Task goal:
Every line from the start of the entries up to and including the one bearing "- 11. After" must be printed verbatim, without the pictures.

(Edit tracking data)
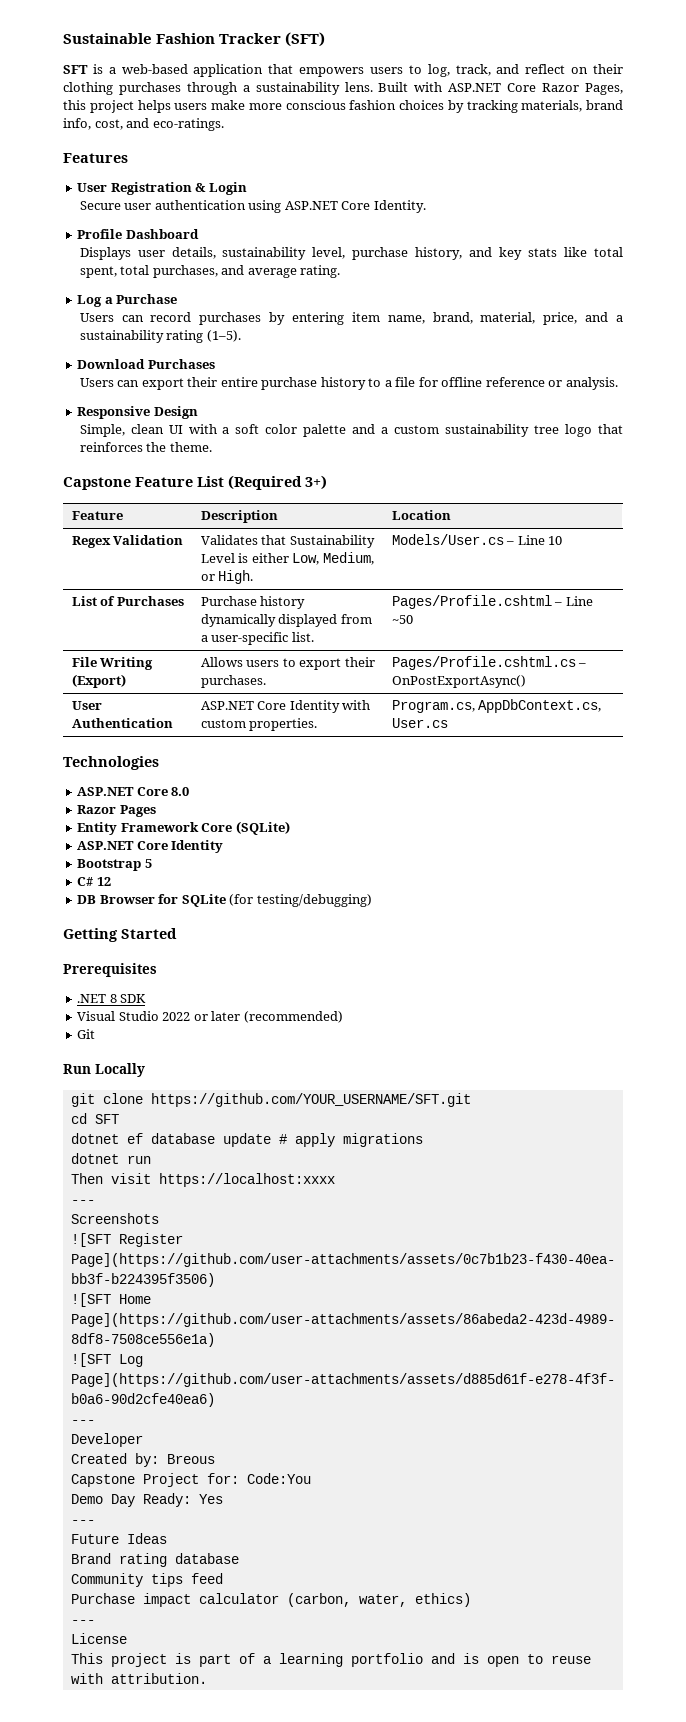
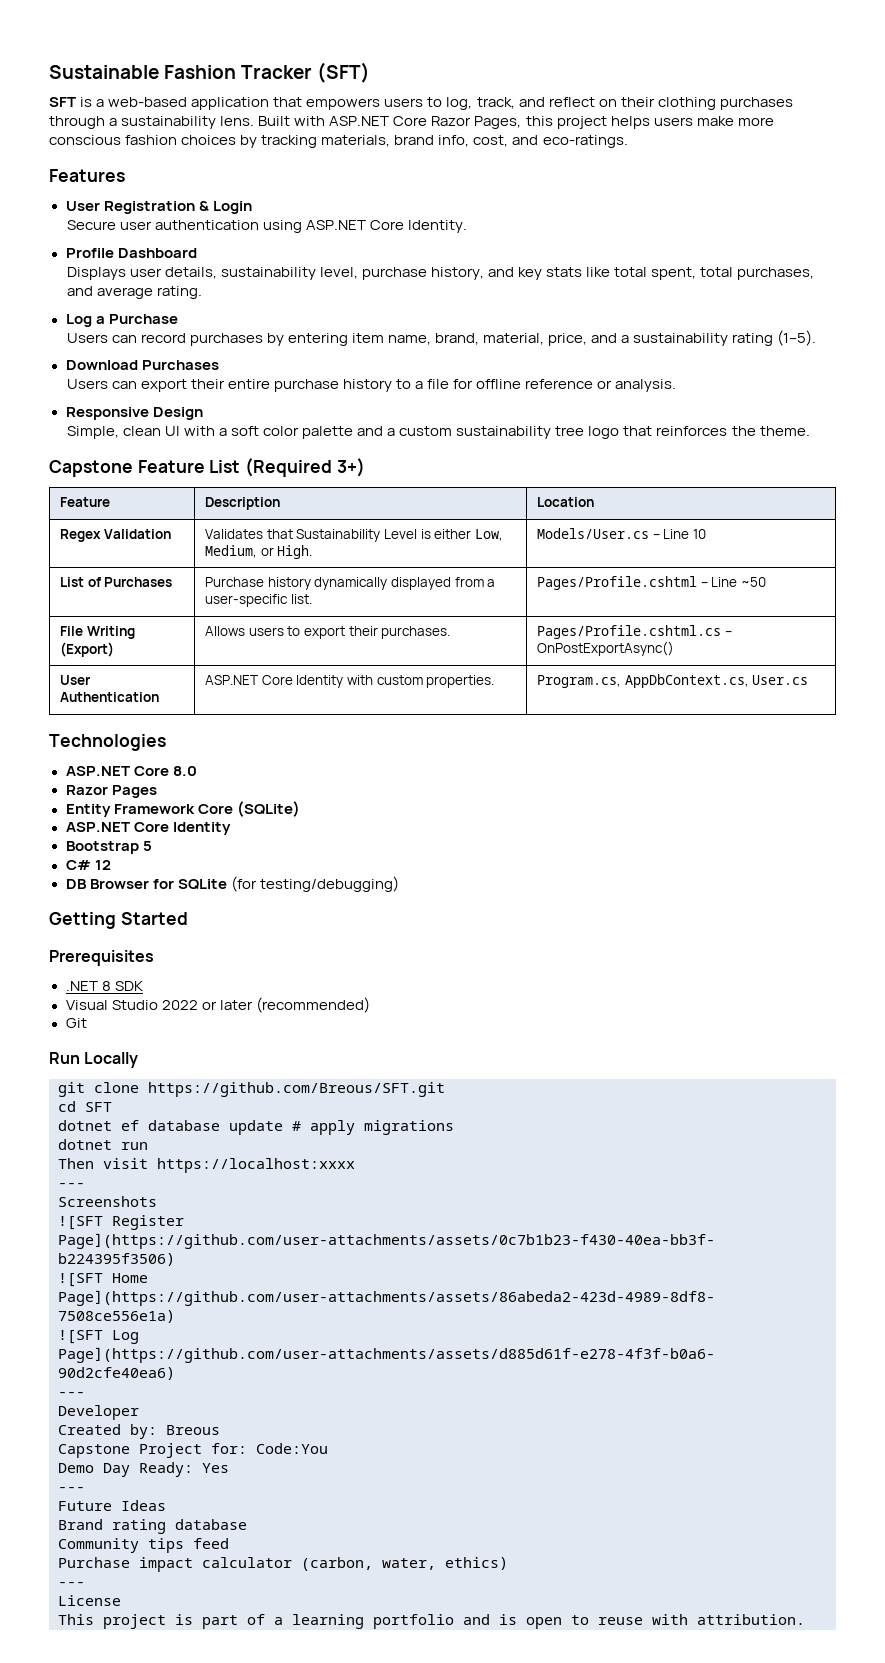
- git clone https://github.com/YOUR_USERNAME/SFT.git
+ git clone https://github.com/Breous/SFT.git

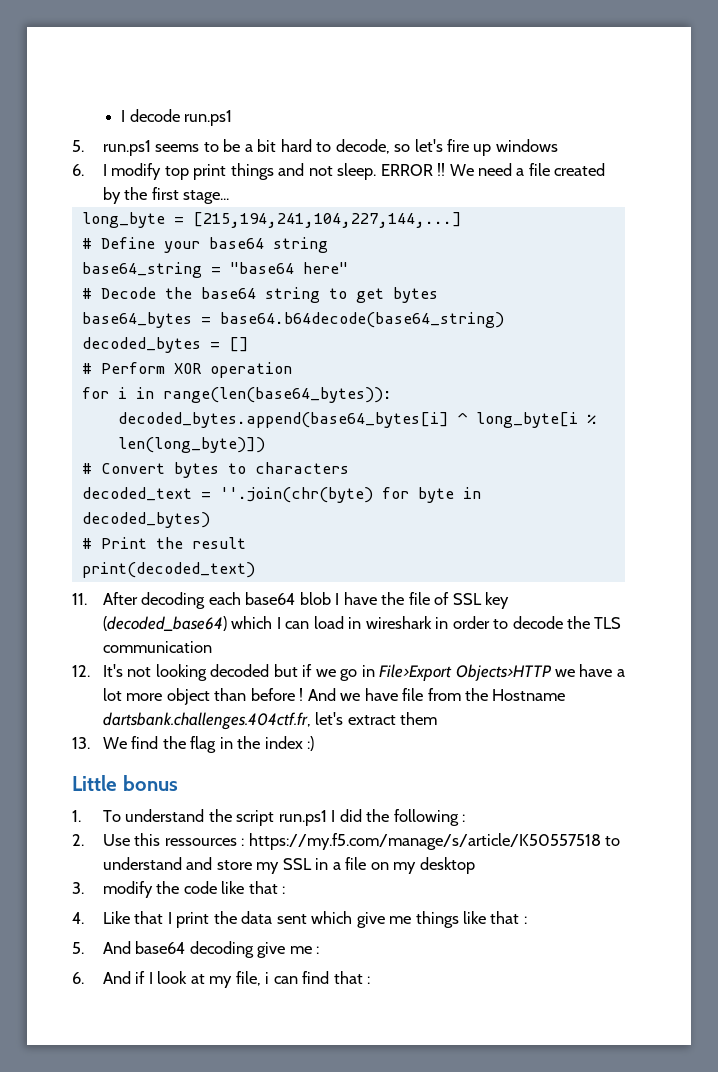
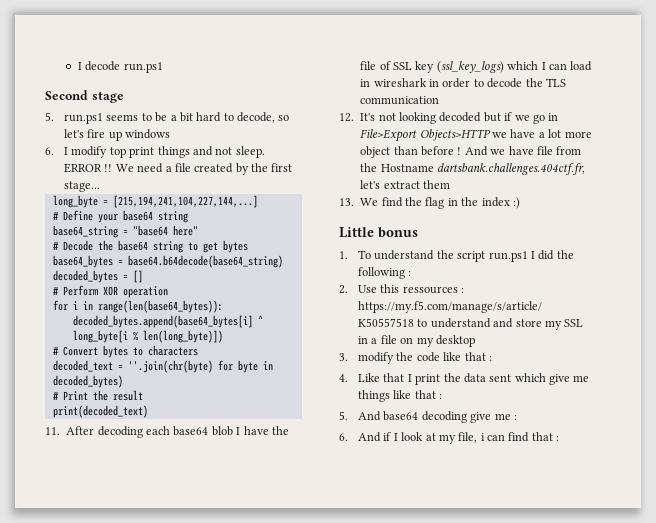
+ Second stage
- 11. After decoding each base64 blob I have the file of SSL key (decoded_base64) which I can load in wireshark in order to decode the TLS communication
+ 11. After decoding each base64 blob I have the file of SSL key (ssl_key_logs) which I can load in wireshark in order to decode the TLS communication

Your response:
- git clone https://github.com/YOUR_USERNAME/SFT.git
+ git clone https://github.com/Breous/SFT.git

+ Second stage
- 11. After decoding each base64 blob I have the file of SSL key (decoded_base64) which I can load in wireshark in order to decode the TLS communication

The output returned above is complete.